Volkswagen's $10 Billion Settlement

The German carmaker will reportedly offer thousands of dollars in compensation to American owners, in addition to the opportunity to sell back their cars.

Damir Sagolj / Reuters

Back in April, Volkswagen reached a deal with U.S. authorities that finally answered the central questions in the company’s emissions-cheating scandal: what happens to the 500,000 offending VW vehicles in the U.S. and how their owners will be compensated.

Two months ago, the EPA and a judge in San Francisco approved a settlement that would allow Volkswagen owners to choose to have their cars fixed or bought back. (Under the agreement, drivers with leases could cancel them.) The official amount was unclear back in April, but in recent days—ahead of the official court announcement next Tuesday—sources told the AP that the settlement amount will be about $10.2 billion.

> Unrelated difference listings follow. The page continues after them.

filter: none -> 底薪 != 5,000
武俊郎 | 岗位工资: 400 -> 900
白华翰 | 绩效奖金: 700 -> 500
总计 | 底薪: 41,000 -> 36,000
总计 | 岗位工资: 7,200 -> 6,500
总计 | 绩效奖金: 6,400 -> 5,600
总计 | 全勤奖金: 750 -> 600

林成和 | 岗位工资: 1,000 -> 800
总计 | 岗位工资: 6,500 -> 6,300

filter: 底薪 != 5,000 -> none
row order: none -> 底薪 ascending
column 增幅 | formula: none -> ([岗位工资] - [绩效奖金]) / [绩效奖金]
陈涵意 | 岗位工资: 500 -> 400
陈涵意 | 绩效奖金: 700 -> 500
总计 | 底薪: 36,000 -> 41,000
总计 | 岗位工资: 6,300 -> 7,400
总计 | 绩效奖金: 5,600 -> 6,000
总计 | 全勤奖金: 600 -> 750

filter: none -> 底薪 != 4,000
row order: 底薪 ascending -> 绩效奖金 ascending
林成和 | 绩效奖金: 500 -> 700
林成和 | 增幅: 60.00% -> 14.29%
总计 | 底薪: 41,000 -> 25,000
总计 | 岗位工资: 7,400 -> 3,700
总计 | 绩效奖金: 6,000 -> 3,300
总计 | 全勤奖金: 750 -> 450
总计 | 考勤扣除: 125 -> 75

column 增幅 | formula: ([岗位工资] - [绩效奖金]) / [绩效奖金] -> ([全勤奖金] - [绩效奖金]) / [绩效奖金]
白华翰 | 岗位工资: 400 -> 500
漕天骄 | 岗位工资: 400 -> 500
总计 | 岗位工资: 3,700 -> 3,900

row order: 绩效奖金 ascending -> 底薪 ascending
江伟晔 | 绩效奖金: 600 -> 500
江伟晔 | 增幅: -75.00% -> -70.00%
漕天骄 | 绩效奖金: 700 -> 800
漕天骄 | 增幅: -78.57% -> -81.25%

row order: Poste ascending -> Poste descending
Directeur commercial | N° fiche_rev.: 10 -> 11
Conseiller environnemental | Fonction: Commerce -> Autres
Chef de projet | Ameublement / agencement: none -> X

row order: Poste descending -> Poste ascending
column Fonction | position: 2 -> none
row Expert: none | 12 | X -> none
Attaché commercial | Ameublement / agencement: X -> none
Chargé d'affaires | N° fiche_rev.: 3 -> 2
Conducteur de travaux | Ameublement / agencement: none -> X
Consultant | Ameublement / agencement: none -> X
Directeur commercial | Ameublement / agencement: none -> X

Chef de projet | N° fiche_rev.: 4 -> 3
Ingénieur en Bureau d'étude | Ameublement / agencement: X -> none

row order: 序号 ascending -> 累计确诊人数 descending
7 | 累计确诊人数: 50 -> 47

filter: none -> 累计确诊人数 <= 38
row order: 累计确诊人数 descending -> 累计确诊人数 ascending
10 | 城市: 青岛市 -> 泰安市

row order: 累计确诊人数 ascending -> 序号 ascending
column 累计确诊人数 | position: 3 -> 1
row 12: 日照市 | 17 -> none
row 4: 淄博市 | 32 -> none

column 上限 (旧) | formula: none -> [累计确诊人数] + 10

An anonymous source told The New York Times that that all owners of the affected cars will receive an average of $5,000 in compensation, whether they choose to sell their cars to VW  (at pre-scandal market price) or opt for the the fix.

The settlement doesn’t include the fines Volkswagen is facing in an ongoing lawsuit filed by the U.S. Justice Department for violating the Clean Air Act—a suit that could result in as much as $48 billion in fines. Volkswagen is also being sued by its shareholders, on the grounds that the scandal has eroded the company’s value. Its stock price has fallen 40 percent in the past year.

The emissions scandal began in September of last year, when the U.S. Environmental Protection Agency ordered Volkswagen to fix nearly half a million of its vehicles after saying that the German car-maker installed illegal “defeat devices” intended to cheat emissions testing. VW publicly admitted to the deception. Martin Winterkorn, VW’s CEO at the time, promptly resigned and is now under investigation by German prosecutors for market manipulation.

Earlier this year, Matthias Mueller, Volkswagen’s new chief executive, upset many when in an interview with NPR he asserted, “We didn't lie.” At the company’s recent annual shareholder meeting, Volkswagen’s investors didn’t hold back, expressing their frustration with the way the company has handled the scandal. At the meeting, some investors argued that those who were in charge during the scandal shouldn’t be getting bonuses. (In April, it was reported that they’d still be getting 70 percent of their bonuses.) The investors were unsuccessful in their attempt to remove Hans Dieter Pötsch as the chairman of Volkswagen’s supervisory board.